Wood density and Minimum water potential
Segments 3-5cm selected for hydraulic conductivity measurement were used to measure the sapwood density (WD, g cm− 3) according to Hacke et al. (2000). Bark and pith material were separated from segments and Archimedes' drainage method was used to measure the volume of the fresh sapwood (V, cm3). The sapwood sample was dried out in an oven at 75°C for 72 h to determine the dry mass(W, g), and then used for determination of WD. WD was calculated by the following formula: WD = dry mass (W) / fresh sapwood(V).

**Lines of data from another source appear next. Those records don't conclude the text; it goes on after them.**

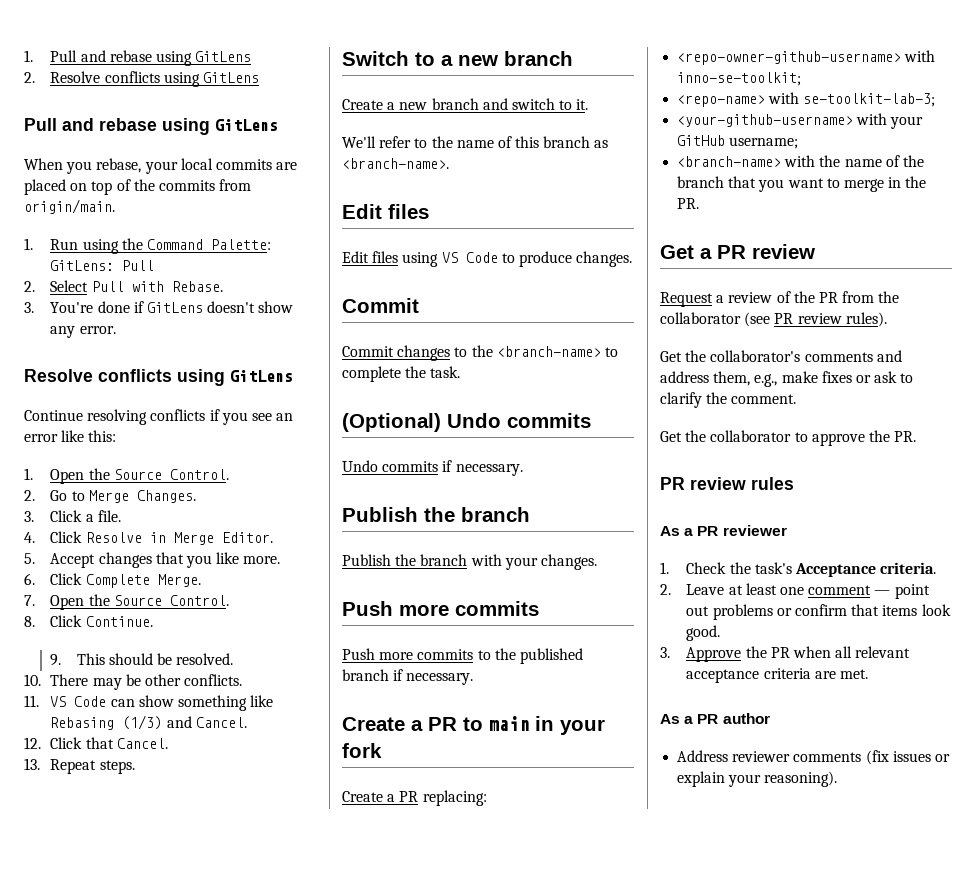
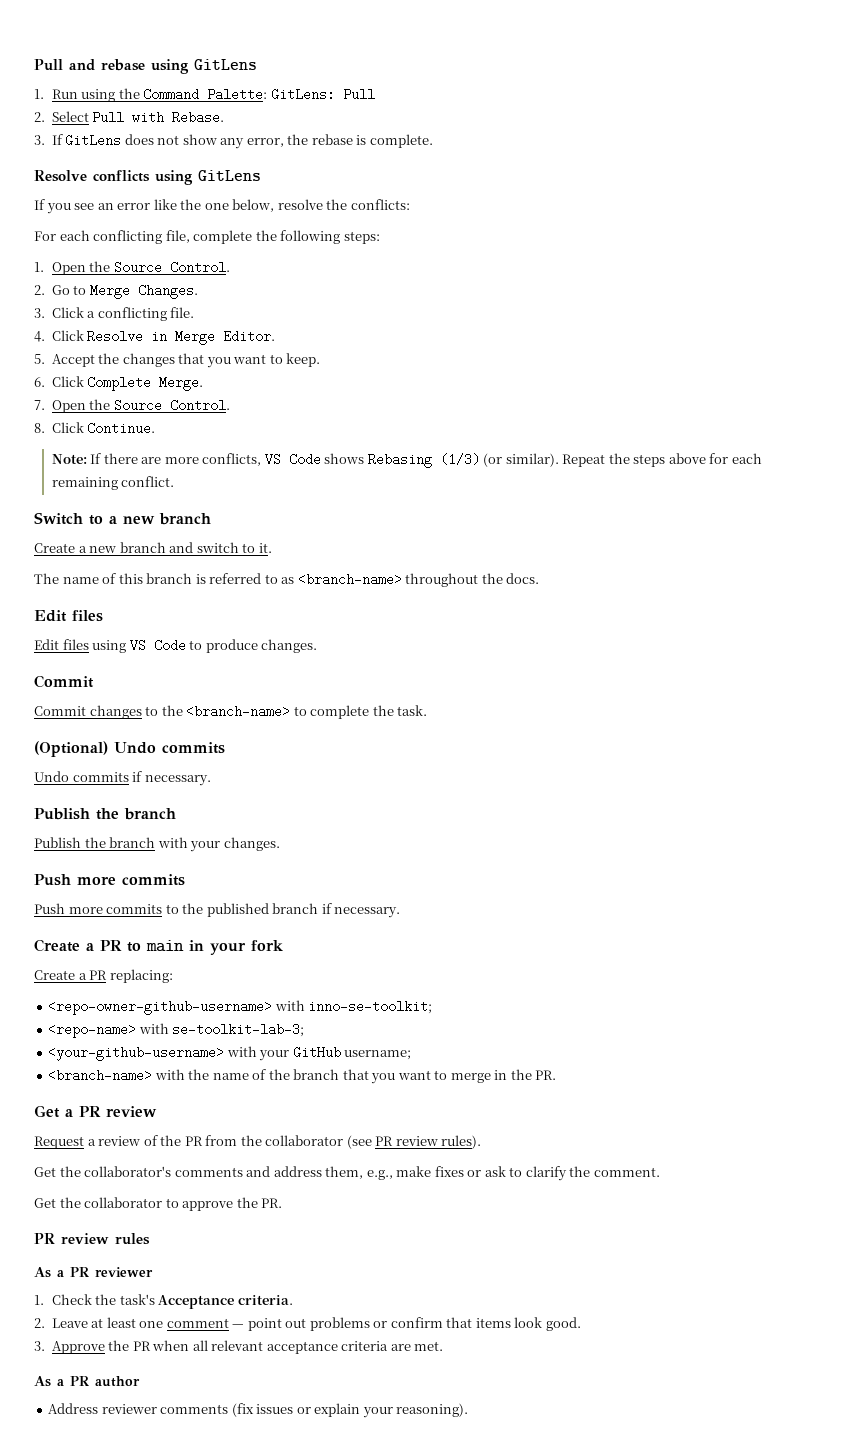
- 1. Pull and rebase using GitLens
- 2. Resolve conflicts using GitLens
  Pull and rebase using GitLens
- When you rebase, your local commits are placed on top of the commits from origin/main.
- 3. You're done if GitLens doesn't show any error.
+ 3. If GitLens does not show any error, the rebase is complete.
  Resolve conflicts using GitLens
- Continue resolving conflicts if you see an error like this:
+ If you see an error like the one below, resolve the conflicts:
+ For each conflicting file, complete the following steps:
- 3. Click a file.
+ 3. Click a conflicting file.
- 5. Accept changes that you like more.
+ 5. Accept the changes that you want to keep.
- 9. This should be resolved.
- 10. There may be other conflicts.
- 11. VS Code can show something like Rebasing (1/3) and Cancel.
- 12. Click that Cancel.
- 13. Repeat steps.
+ Note: If there are more conflicts, VS Code shows Rebasing (1/3) (or similar). Repeat the steps above for each remaining conflict.
- We'll refer to the name of this branch as <branch-name>.
+ The name of this branch is referred to as <branch-name> throughout the docs.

On a sunny day, five branches were selected between 12:00 noon-13:00 pm and quickly wrapped in a black plastic bag, and immediately taken to the laboratory. Minimum water potential (Ψmin) was determined in a pressure chamber (Model 1505D, PMS Instrument Company, Albany, USA).
Gas exchange parameters measurements
The photosynthetic parameters were selected to be measured in close position to the branches used to determine the hydraulic traits. Three individuals were selected from each habitat, and the same photosynthetically active radiation PAR (1500 µmol·m− 2·s− 1) were settled in different habitats, and three leaves from every individual were measured from 9:00–11:30h. The net photosynthetic rate (Pn), intercellular CO2 concentration (Ci), transpiration rate (Tr) and stomatal conductance (gs) were measured with a portable photosynthesis system (GFS-3000, Heinz Walz GmbH, Effeltrich, Germany) during continuous sunny days. WUE was expressed by the following formula: net photosynthetic rate (Pn) / transpiration rate (Tr).
Data analysis
All traits were tested for normality and all original data were log10-transformed. One-way ANOVA and the least significant difference (LSD) method were used to determine community structure traits and soil nutrient difference. Differences in branch hydraulic structure and photosynthetic capacity relationships between shady and sunny slopes of D. fruticosa were compared with independent-samples t-test. Pearson correlations and linear regression analysis were performed for pairwise combinations of traits. Additionally, to assess the relationships between fine root functional traits and soil variables, we conducted stepwise multiple regressions analysis. To assess relationships between shrub encroachment and functional traits, PCA was performed using all functional traits and vegetation cover. All statistical analyses were performed using SPSS 26.0 software, and figures were drawn with Origin 2022.